[Provided entries]
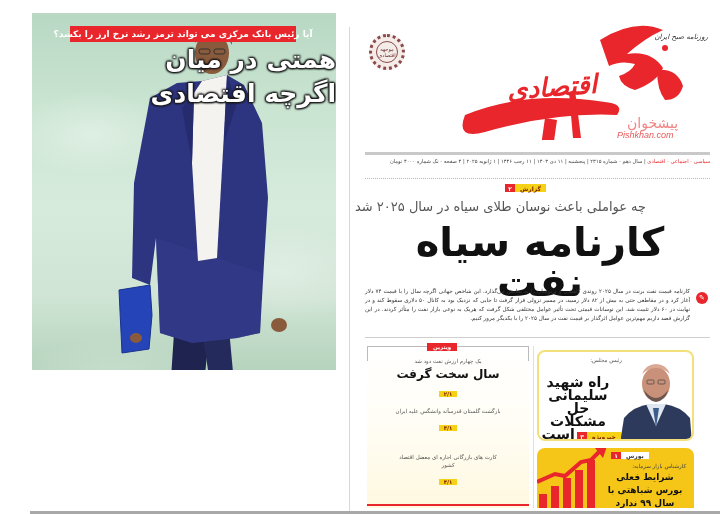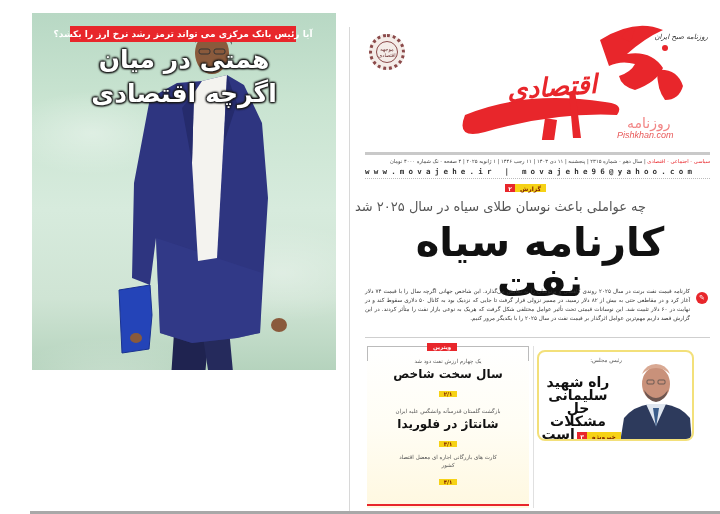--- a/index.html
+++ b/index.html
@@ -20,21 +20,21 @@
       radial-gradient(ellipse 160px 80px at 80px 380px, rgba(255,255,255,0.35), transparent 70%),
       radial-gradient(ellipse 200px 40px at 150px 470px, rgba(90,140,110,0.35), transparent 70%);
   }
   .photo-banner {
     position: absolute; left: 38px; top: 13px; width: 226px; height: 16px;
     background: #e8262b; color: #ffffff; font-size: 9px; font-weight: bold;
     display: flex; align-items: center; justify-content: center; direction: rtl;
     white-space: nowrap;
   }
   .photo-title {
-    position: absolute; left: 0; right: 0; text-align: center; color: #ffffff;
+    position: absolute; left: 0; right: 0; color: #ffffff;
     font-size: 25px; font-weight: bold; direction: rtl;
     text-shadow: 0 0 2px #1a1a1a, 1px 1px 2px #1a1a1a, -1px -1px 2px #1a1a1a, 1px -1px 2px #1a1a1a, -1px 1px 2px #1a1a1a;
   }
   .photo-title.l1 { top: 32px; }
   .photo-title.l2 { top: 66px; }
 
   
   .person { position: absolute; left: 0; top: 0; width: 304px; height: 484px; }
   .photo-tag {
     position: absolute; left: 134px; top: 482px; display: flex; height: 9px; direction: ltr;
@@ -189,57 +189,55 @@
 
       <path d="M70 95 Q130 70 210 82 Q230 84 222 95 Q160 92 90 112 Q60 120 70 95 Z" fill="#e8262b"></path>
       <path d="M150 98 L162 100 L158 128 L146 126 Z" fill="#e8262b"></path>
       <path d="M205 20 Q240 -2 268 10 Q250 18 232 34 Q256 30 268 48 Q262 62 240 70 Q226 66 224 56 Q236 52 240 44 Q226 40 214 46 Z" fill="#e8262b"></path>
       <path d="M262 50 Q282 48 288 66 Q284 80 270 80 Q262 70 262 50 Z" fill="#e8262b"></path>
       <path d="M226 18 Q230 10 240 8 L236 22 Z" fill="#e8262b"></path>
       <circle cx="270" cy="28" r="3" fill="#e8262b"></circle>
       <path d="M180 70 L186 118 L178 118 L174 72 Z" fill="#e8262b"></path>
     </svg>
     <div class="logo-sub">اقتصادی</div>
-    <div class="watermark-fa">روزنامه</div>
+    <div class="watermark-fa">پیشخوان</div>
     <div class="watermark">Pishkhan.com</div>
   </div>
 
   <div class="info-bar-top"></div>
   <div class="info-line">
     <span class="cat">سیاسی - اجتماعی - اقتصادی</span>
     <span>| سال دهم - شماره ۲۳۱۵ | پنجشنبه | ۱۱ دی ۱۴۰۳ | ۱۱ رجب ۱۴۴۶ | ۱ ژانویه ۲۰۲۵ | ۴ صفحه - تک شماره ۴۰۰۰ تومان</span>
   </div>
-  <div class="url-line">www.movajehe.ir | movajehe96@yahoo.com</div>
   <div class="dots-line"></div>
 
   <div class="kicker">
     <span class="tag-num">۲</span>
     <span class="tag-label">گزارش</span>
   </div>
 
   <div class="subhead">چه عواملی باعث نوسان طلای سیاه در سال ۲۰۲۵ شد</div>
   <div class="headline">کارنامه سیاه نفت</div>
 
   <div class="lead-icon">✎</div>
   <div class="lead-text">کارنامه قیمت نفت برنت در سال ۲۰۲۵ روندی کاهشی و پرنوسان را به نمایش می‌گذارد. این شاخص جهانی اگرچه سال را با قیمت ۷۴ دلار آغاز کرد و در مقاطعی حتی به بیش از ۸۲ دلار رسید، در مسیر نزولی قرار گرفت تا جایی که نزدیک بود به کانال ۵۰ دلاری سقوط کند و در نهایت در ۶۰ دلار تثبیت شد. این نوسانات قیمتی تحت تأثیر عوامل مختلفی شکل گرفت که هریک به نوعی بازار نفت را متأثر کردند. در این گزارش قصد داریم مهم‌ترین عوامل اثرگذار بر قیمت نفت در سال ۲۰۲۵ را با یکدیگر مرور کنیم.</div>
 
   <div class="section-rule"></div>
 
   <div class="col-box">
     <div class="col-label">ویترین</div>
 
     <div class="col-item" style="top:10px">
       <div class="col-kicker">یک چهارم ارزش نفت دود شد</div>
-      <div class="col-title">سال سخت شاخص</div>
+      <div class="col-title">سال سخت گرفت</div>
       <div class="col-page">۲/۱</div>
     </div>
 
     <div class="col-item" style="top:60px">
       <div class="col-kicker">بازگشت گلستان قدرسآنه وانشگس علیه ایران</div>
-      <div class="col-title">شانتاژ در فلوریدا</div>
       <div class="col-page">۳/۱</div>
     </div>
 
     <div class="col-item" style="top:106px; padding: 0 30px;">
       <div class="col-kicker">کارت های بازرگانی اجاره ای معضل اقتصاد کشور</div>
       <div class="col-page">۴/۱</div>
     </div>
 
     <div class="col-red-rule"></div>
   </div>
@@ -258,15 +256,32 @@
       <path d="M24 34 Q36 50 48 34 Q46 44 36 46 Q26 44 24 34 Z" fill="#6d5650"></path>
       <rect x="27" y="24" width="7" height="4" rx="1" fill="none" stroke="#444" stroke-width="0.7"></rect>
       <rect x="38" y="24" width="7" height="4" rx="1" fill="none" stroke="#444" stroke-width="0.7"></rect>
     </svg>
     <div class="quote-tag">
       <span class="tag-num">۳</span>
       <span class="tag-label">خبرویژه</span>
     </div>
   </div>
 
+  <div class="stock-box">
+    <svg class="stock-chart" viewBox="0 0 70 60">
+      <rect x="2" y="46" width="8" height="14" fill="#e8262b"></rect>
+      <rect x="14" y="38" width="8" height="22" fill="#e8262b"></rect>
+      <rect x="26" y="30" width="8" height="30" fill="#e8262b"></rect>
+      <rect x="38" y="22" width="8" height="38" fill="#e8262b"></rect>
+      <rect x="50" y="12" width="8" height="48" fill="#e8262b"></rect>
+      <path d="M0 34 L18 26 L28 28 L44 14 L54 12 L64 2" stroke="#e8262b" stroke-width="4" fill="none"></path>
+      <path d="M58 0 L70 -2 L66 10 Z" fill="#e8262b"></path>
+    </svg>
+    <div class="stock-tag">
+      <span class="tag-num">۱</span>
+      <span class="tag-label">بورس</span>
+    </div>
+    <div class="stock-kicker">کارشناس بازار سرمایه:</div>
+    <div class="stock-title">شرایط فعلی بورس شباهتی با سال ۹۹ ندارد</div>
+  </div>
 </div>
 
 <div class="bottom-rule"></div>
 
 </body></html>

[Your assignment] The line with "Q240 -2 268" ends the range, and the first line of the data begins it; repeat exactly those lines and nothing more, omitting pictures.

[Exercise response]
--- a/index.html
+++ b/index.html
@@ -20,21 +20,21 @@
       radial-gradient(ellipse 160px 80px at 80px 380px, rgba(255,255,255,0.35), transparent 70%),
       radial-gradient(ellipse 200px 40px at 150px 470px, rgba(90,140,110,0.35), transparent 70%);
   }
   .photo-banner {
     position: absolute; left: 38px; top: 13px; width: 226px; height: 16px;
     background: #e8262b; color: #ffffff; font-size: 9px; font-weight: bold;
     display: flex; align-items: center; justify-content: center; direction: rtl;
     white-space: nowrap;
   }
   .photo-title {
-    position: absolute; left: 0; right: 0; text-align: center; color: #ffffff;
+    position: absolute; left: 0; right: 0; color: #ffffff;
     font-size: 25px; font-weight: bold; direction: rtl;
     text-shadow: 0 0 2px #1a1a1a, 1px 1px 2px #1a1a1a, -1px -1px 2px #1a1a1a, 1px -1px 2px #1a1a1a, -1px 1px 2px #1a1a1a;
   }
   .photo-title.l1 { top: 32px; }
   .photo-title.l2 { top: 66px; }
 
   
   .person { position: absolute; left: 0; top: 0; width: 304px; height: 484px; }
   .photo-tag {
     position: absolute; left: 134px; top: 482px; display: flex; height: 9px; direction: ltr;
@@ -189,57 +189,55 @@
 
       <path d="M70 95 Q130 70 210 82 Q230 84 222 95 Q160 92 90 112 Q60 120 70 95 Z" fill="#e8262b"></path>
       <path d="M150 98 L162 100 L158 128 L146 126 Z" fill="#e8262b"></path>
       <path d="M205 20 Q240 -2 268 10 Q250 18 232 34 Q256 30 268 48 Q262 62 240 70 Q226 66 224 56 Q236 52 240 44 Q226 40 214 46 Z" fill="#e8262b"></path>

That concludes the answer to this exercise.